MR KAINE (continuing):

and if we want decisions to be made on the basis of evidence rather than speculation, the process for gathering the evidence needs to be transparent and to address agreed key issues.

That is Dr Gabriele Bammer, a lady whom I respect highly for her opinions and an adviser to the minister on this issue. I agree with everything that she said. It is clear, then, that we must fully understand from the outset what the objectives of this trial are to be, what we expect to gain from it, how it is to be conducted, and how it is to be assessed. Although the minister has announced that the trial will begin and has now funded it, he has made no statement about these important matters which, in my opinion, are prerequisites for the trial. I repeat that Dr Bammer thinks so, too. Dr Bammer, in the paper to which I have already referred, highlighted the necessity:

... for governments considering trials of supervised injecting rooms to allow adequate time, and provide sufficient funding for before measures to be taken.

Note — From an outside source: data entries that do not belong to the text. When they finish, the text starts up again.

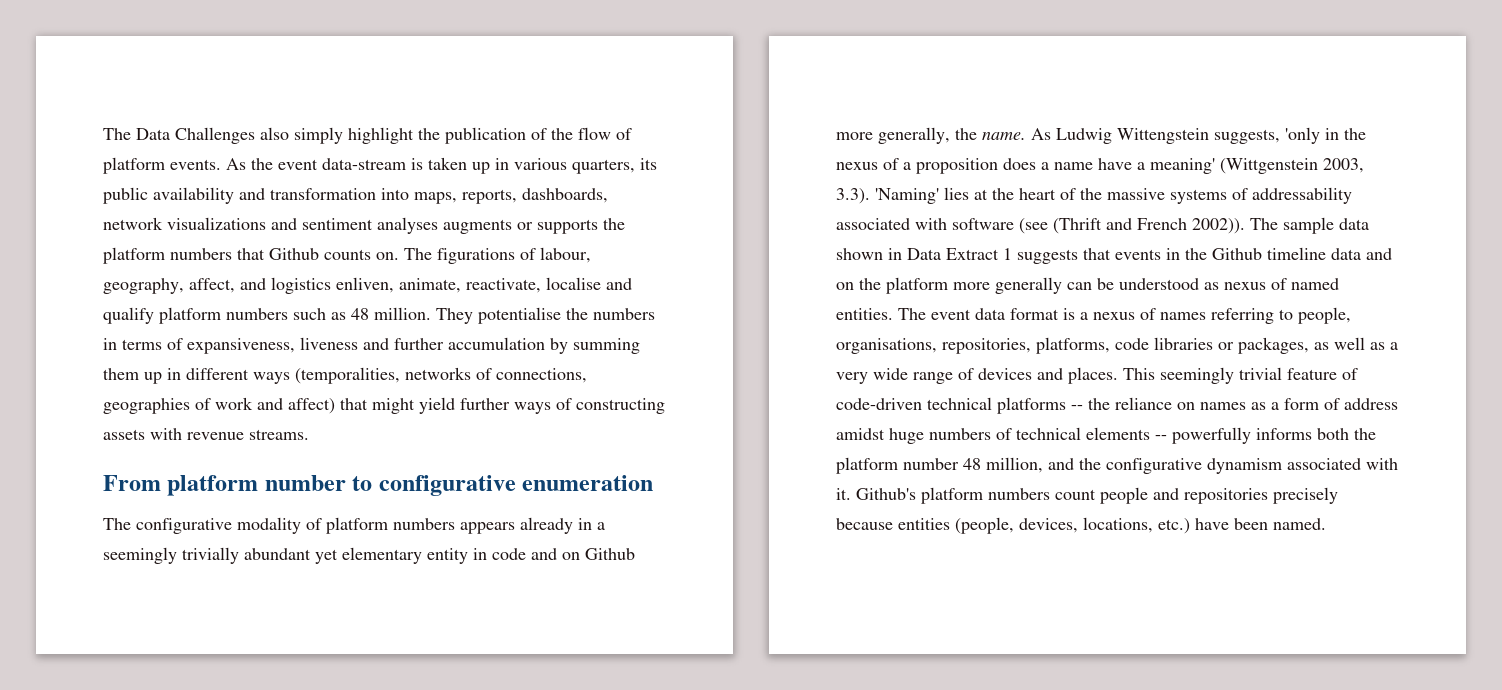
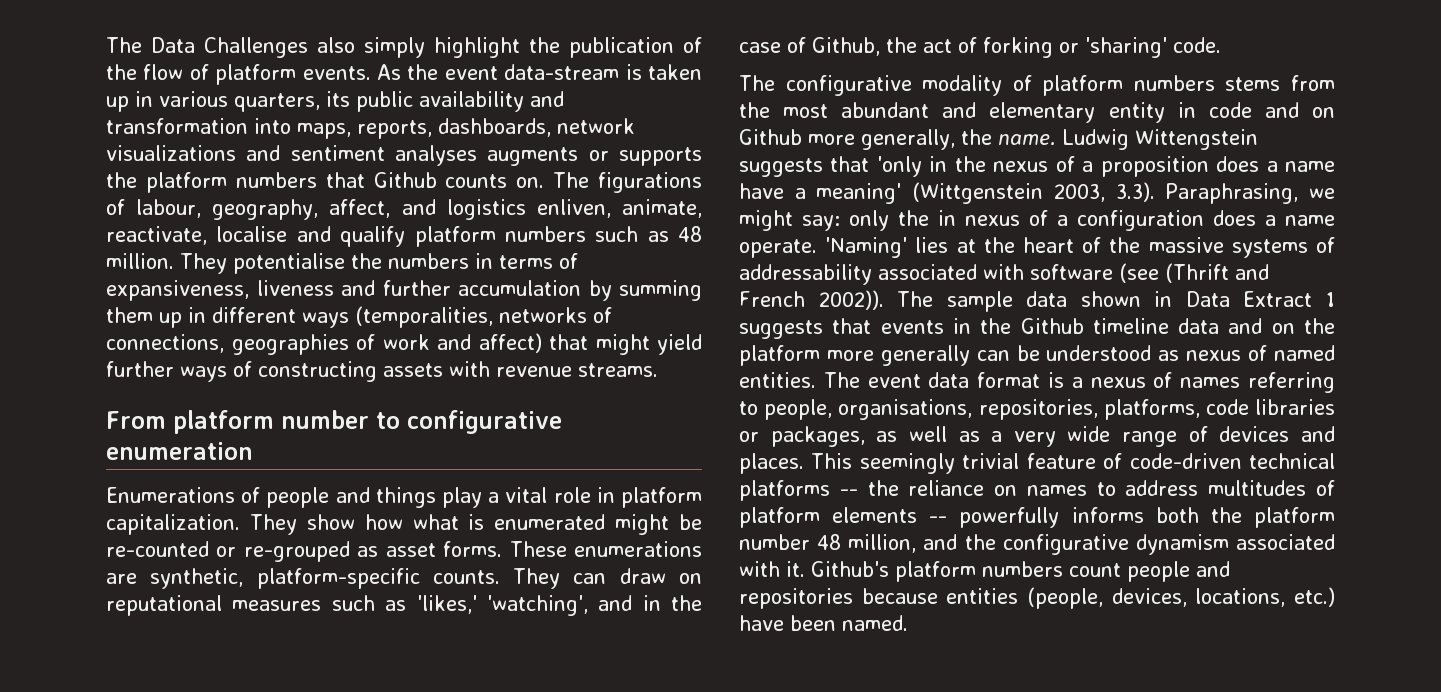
+ Enumerations of people and things play a vital role in platform capitalization. They show how what is enumerated might be re-counted or re-grouped as asset forms. These enumerations are synthetic, platform-specific counts. They can draw on reputational measures such as 'likes,' 'watching', and in the case of Github, the act of forking or 'sharing' code.
- The configurative modality of platform numbers appears already in a seemingly trivially abundant yet elementary entity in code and on Github more generally, the name.
+ The configurative modality of platform numbers stems from the most abundant and elementary entity in code and on Github more generally, the name.
- As Ludwig Wittengstein suggests, 'only in the nexus of a proposition does a name have a meaning' (Wittgenstein 2003, 3.3). 'Naming' lies at the heart of the massive systems of addressability associated with software (see (Thrift and French 2002)).
+ Ludwig Wittengstein suggests that 'only in the nexus of a proposition does a name have a meaning' (Wittgenstein 2003, 3.3). Paraphrasing, we might say: only the in nexus of a configuration does a name operate. 'Naming' lies at the heart of the massive systems of addressability associated with software (see (Thrift and French 2002)).
- This seemingly trivial feature of code-driven technical platforms -- the reliance on names as a form of address amidst huge numbers of technical elements -- powerfully informs both the platform number 48 million, and the configurative dynamism associated with it.
+ This seemingly trivial feature of code-driven technical platforms -- the reliance on names to address multitudes of platform elements -- powerfully informs both the platform number 48 million, and the configurative dynamism associated with it.
- Github's platform numbers count people and repositories precisely because entities (people, devices, locations, etc.) have been named.
+ Github's platform numbers count people and repositories because entities (people, devices, locations, etc.) have been named.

In other words, what is the baseline for this trial? I presume that the minister has followed this good advice. I ask him now to table the results of his work, to establish the baseline for this trial. He has not done so.

Of crucial importance is the determination of the assessment criteria to be used to judge success or failure. Ill-defined, unquantifiable notions of success will not suffice. The general community out there is not going to be convinced by some soft assessment that is subjective in nature. It might make a few people feel warm and fuzzy, but it will not convince the electorate that the trial has been a success.

The minister has offered several justifications for the trial over a period of years. He and other proponents have said, for example, that the aim is to reduce the incidence of disease caused by unhygienic use of sharps, that the trial will reduce the level of public danger arising from the number of used syringes left in public places, that the trial will reduce drug-related crimes, such as robbery and burglary, that the trial will make Civic centre more attractive by reducing drug dealing in our city streets, that the trial will reduce the risks associated with overdosing, and that the trial will encourage addicts to use a "safe" facility, rather than using public toilets, public parks, their cars or their homes.

These are what the minister and others have been putting forward for years as the basis for such a trial. If the achievement of these objectives is to be an expected outcome, and I believe that it should be, then we need to be able to assess success or failure in each case. That necessitates the before and after comparison stipulated as being desirable by Dr Bammer. So, where are the baseline statistics?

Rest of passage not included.